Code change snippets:
'''

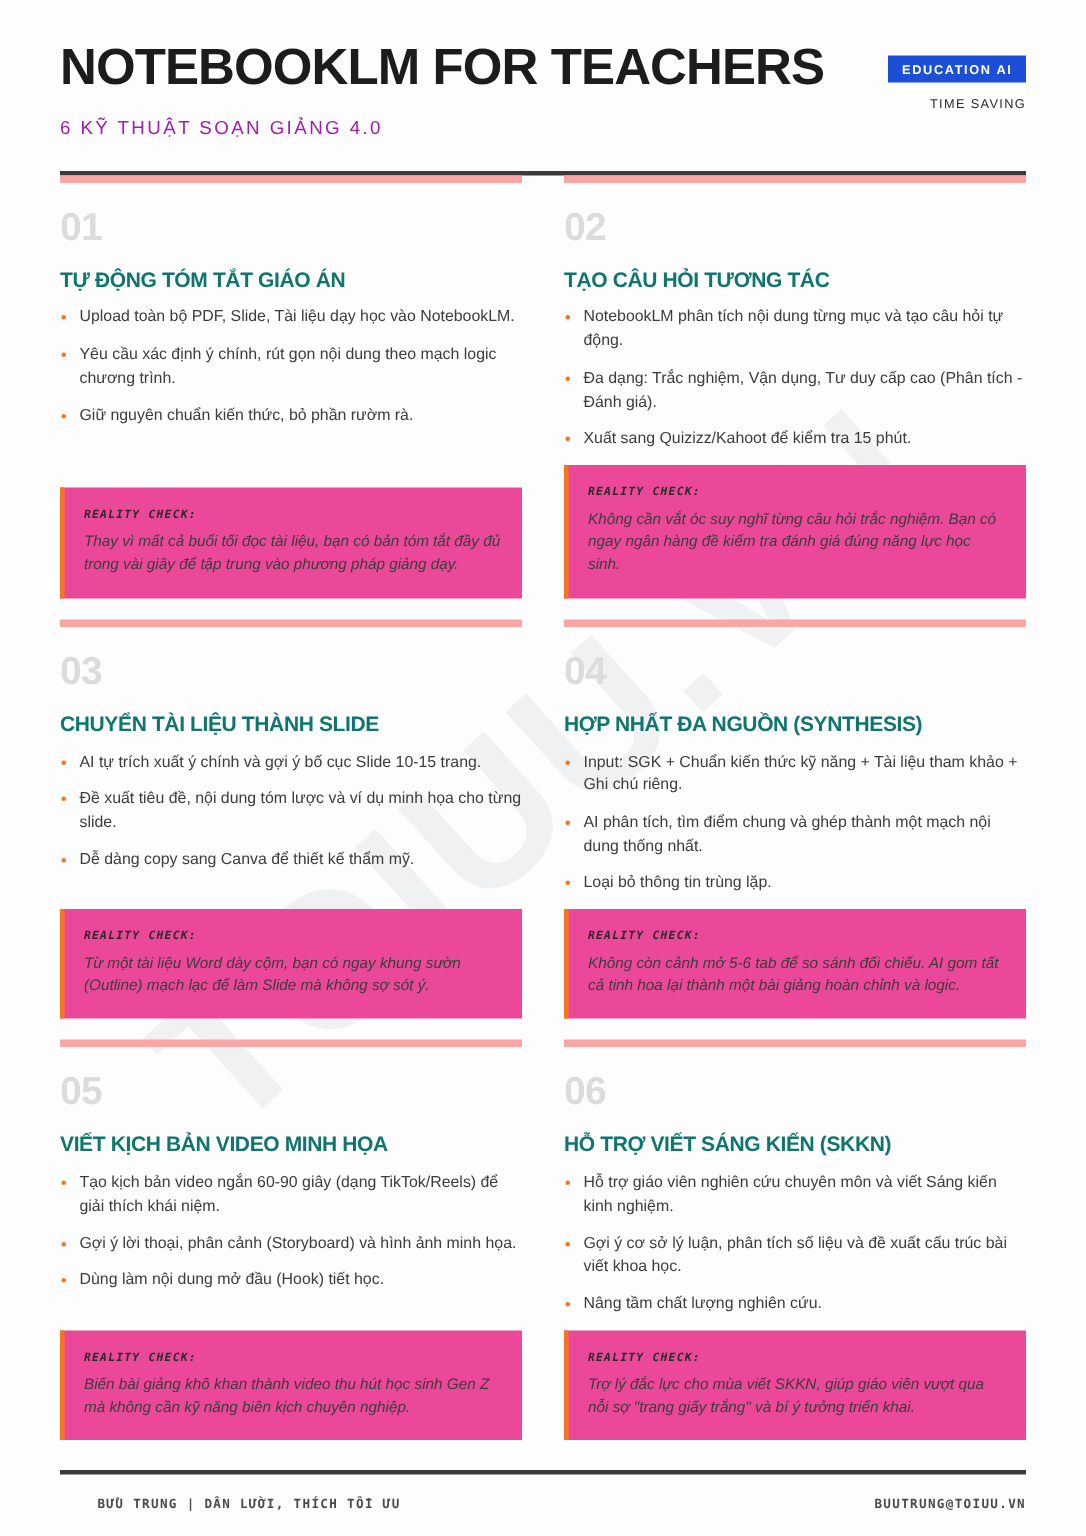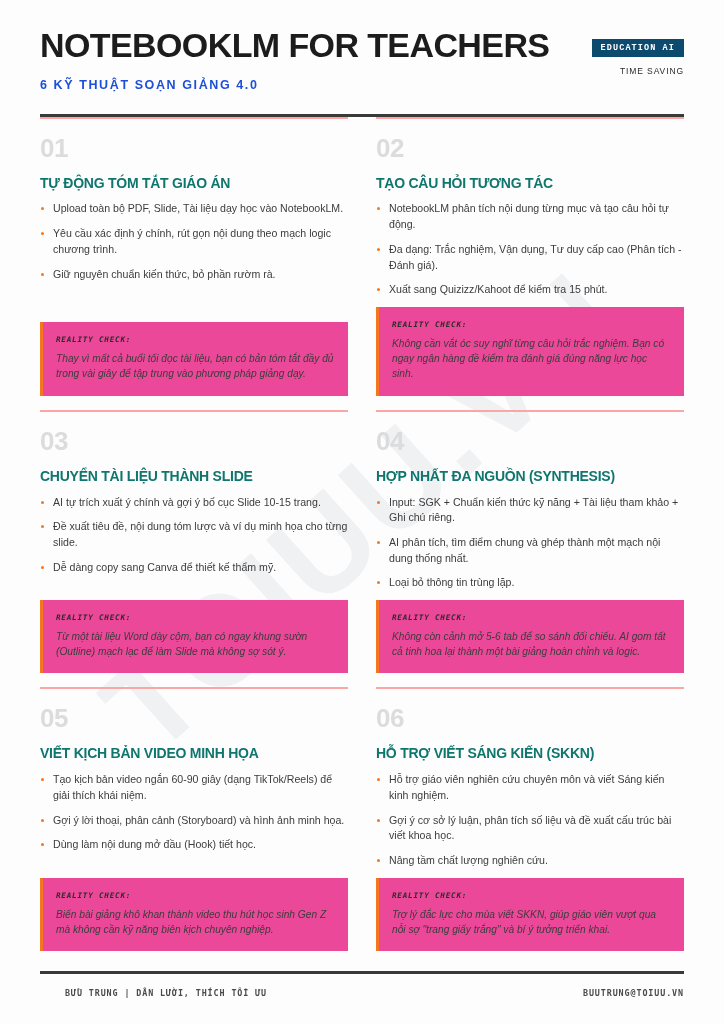"EDUCATION AI" .badge { background: #0c4a6e -> #1d4ed8; font-family: Liberation Mono, monospace -> Liberation Sans, sans-serif }
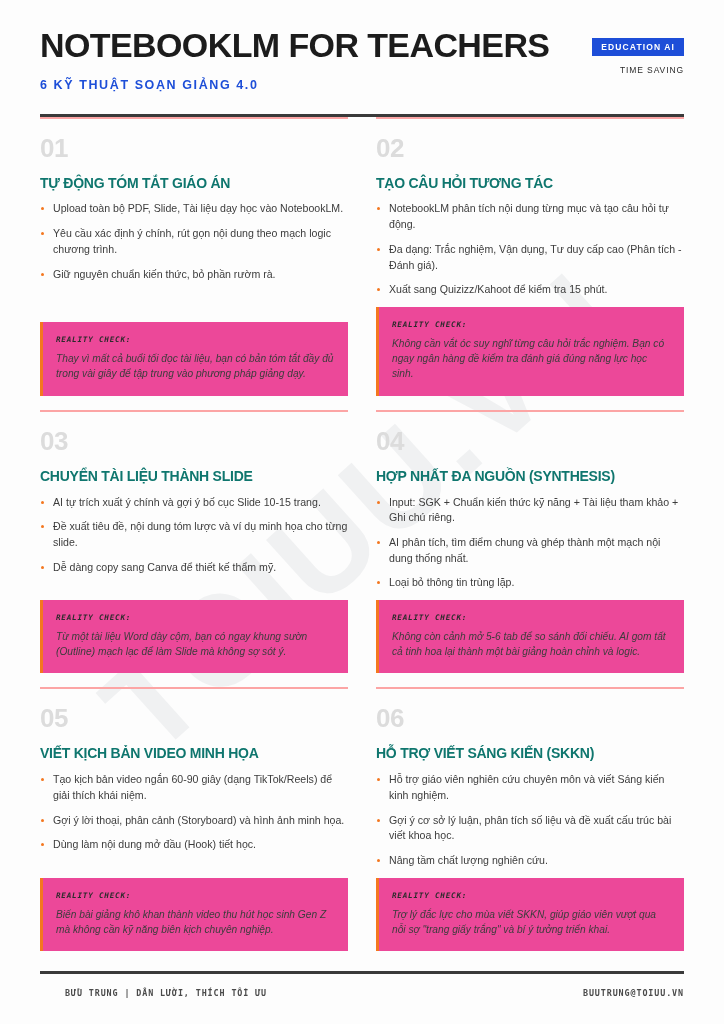"6 KỸ THUẬT SOẠN GIẢNG" .subtitle { color: #1d4ed8 -> #a21caf; font-weight: 700 -> 400 }
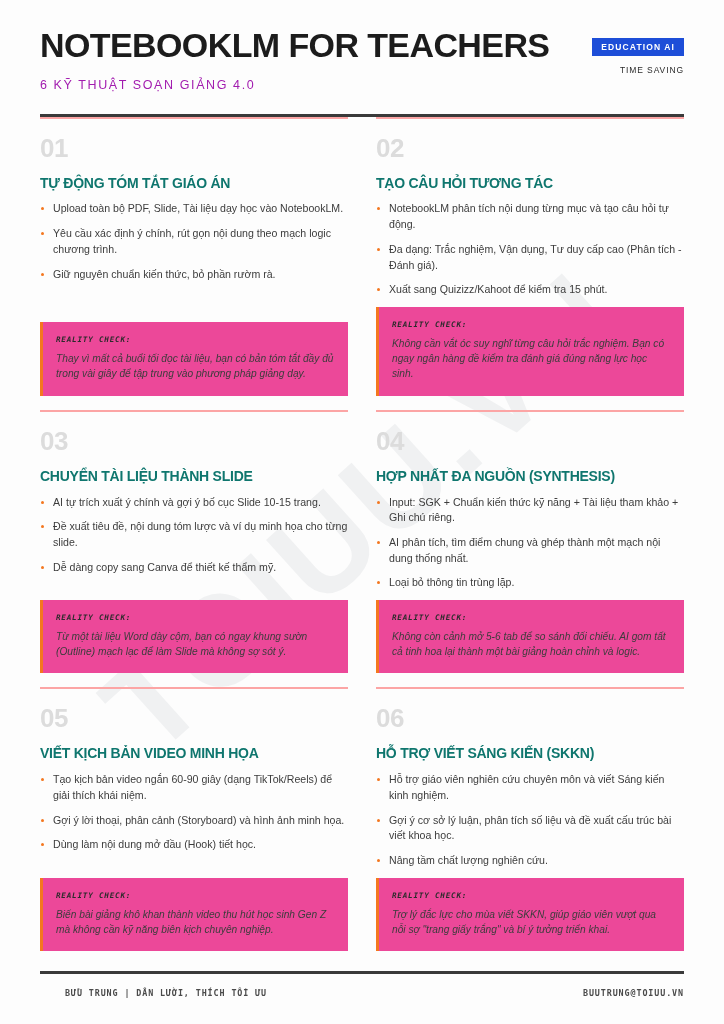"01" .card { border-top: 2px solid #fca5a5 -> 5px solid #fca5a5 }
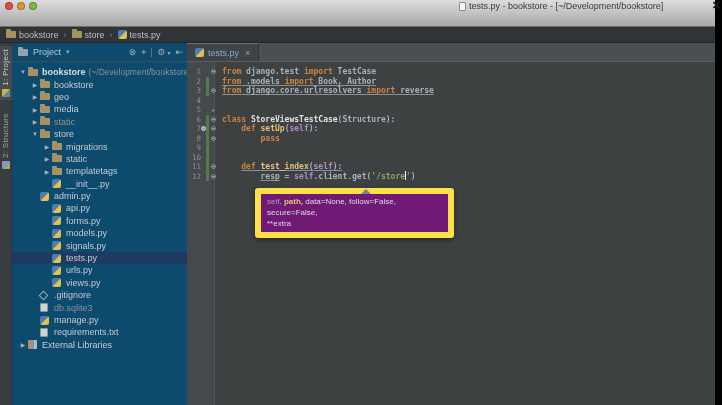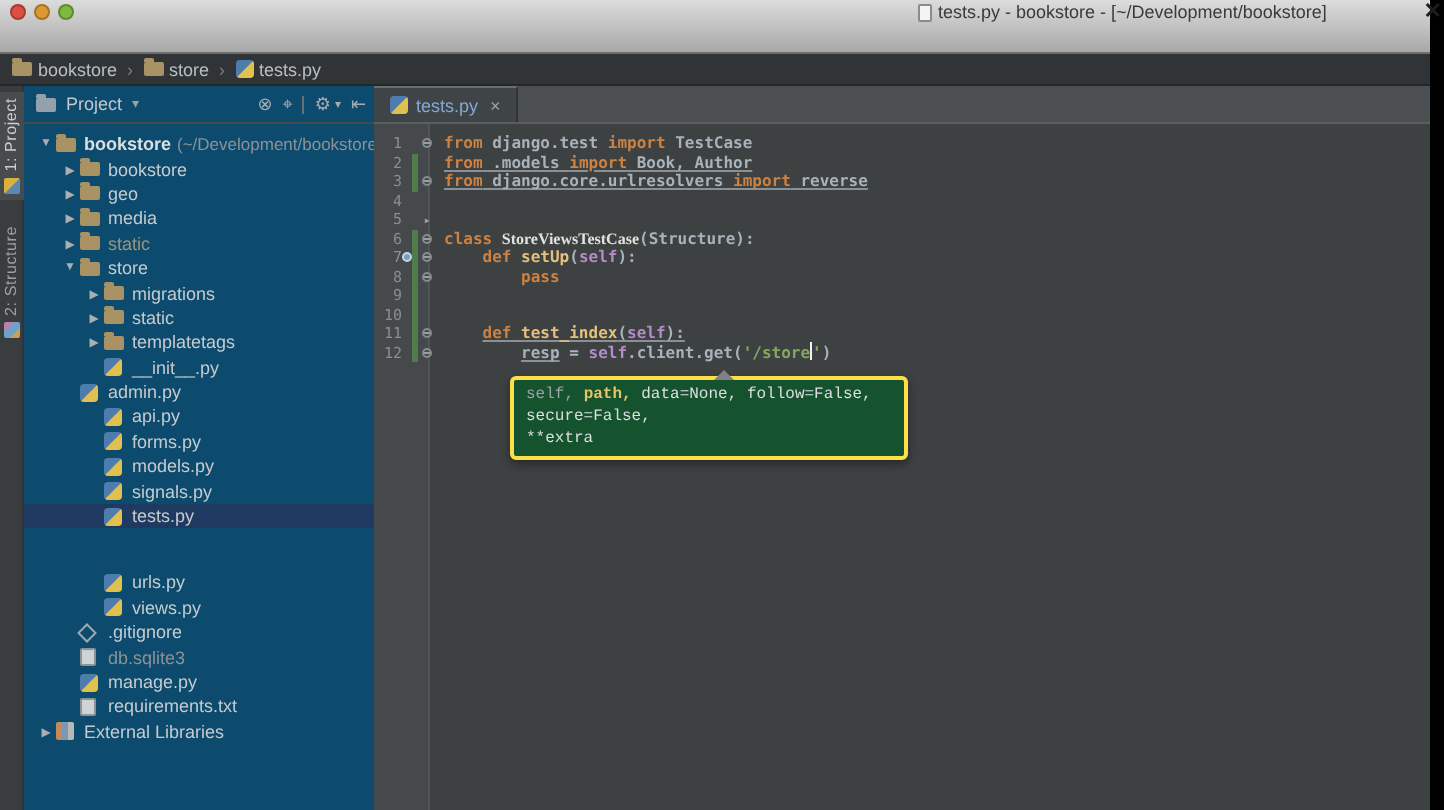"StoreViewsTestCase" .sg-c { font-family: Liberation Serif, serif -> none }
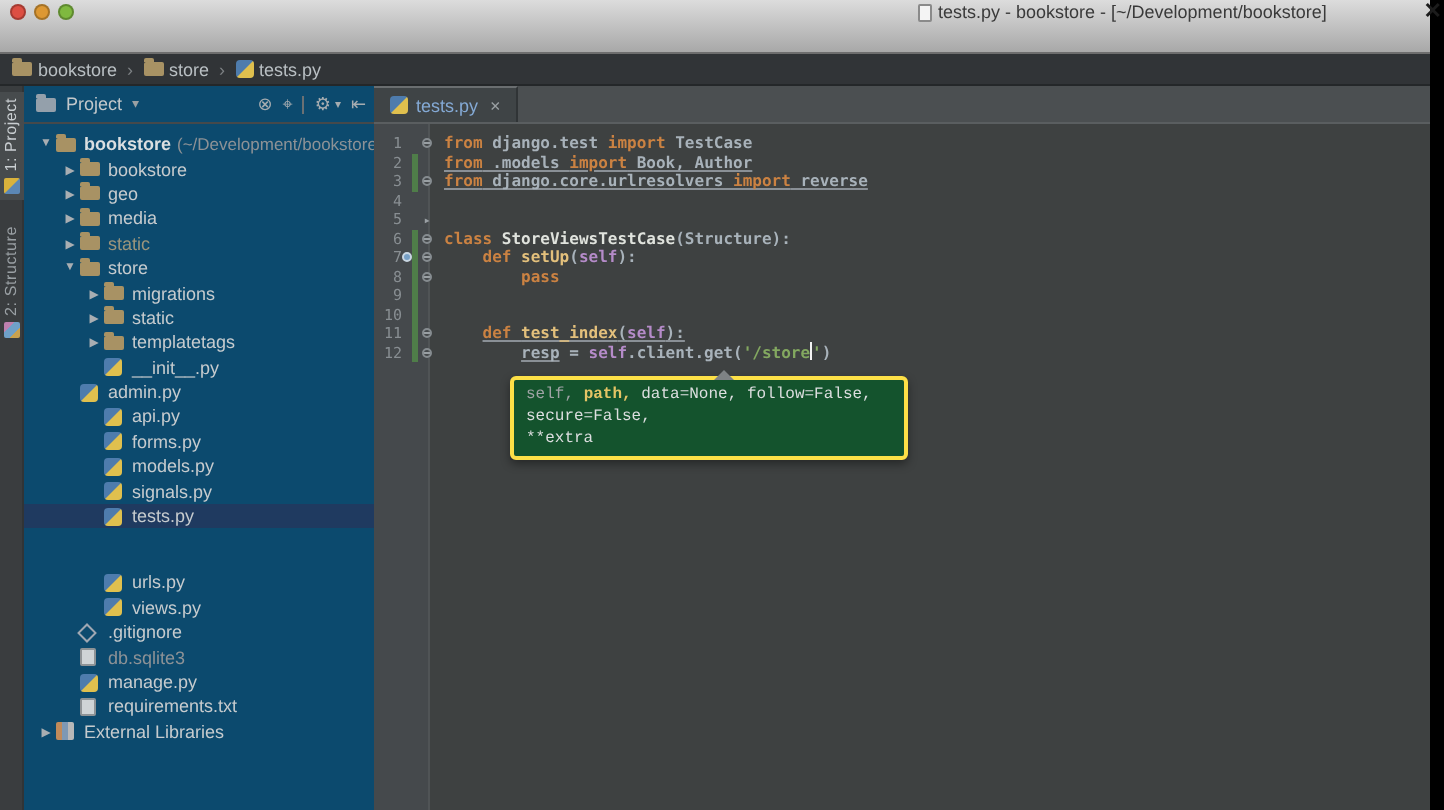"self, path, data=None, follow=False," .tooltip { background: #14532d -> #701a75; border: 2px solid #fde047 -> 6px solid #fde047; font-family: Liberation Mono, monospace -> Liberation Sans, sans-serif }
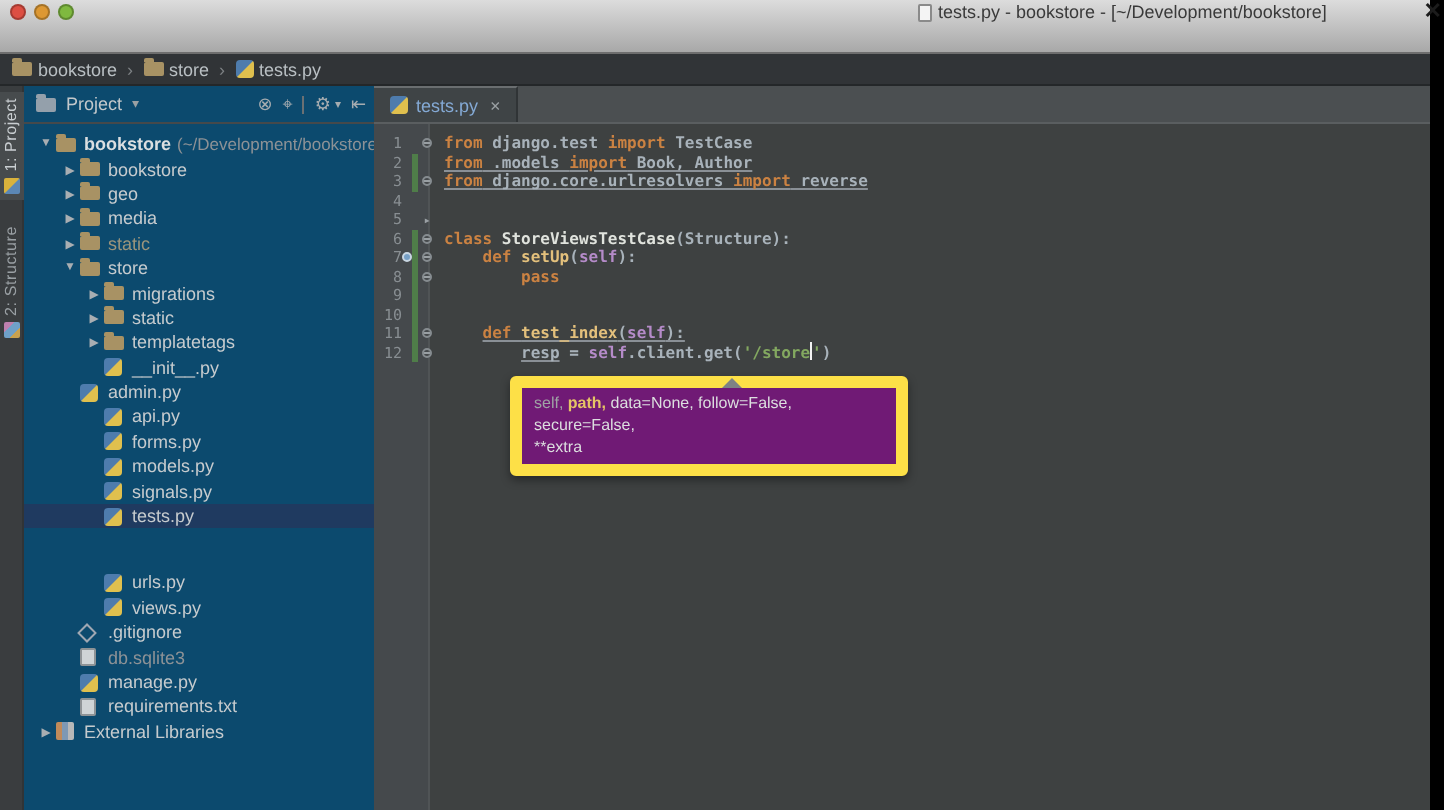"urls.py" div.trow { margin-top: 21px -> none }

'''

What you will do:
An exact, picture-free copy of the entries is required.

Task output:
"EDUCATION AI" .badge { background: #0c4a6e -> #1d4ed8; font-family: Liberation Mono, monospace -> Liberation Sans, sans-serif }
"6 KỸ THUẬT SOẠN GIẢNG" .subtitle { color: #1d4ed8 -> #a21caf; font-weight: 700 -> 400 }
"01" .card { border-top: 2px solid #fca5a5 -> 5px solid #fca5a5 }
"StoreViewsTestCase" .sg-c { font-family: Liberation Serif, serif -> none }
"self, path, data=None, follow=False," .tooltip { background: #14532d -> #701a75; border: 2px solid #fde047 -> 6px solid #fde047; font-family: Liberation Mono, monospace -> Liberation Sans, sans-serif }
"urls.py" div.trow { margin-top: 21px -> none }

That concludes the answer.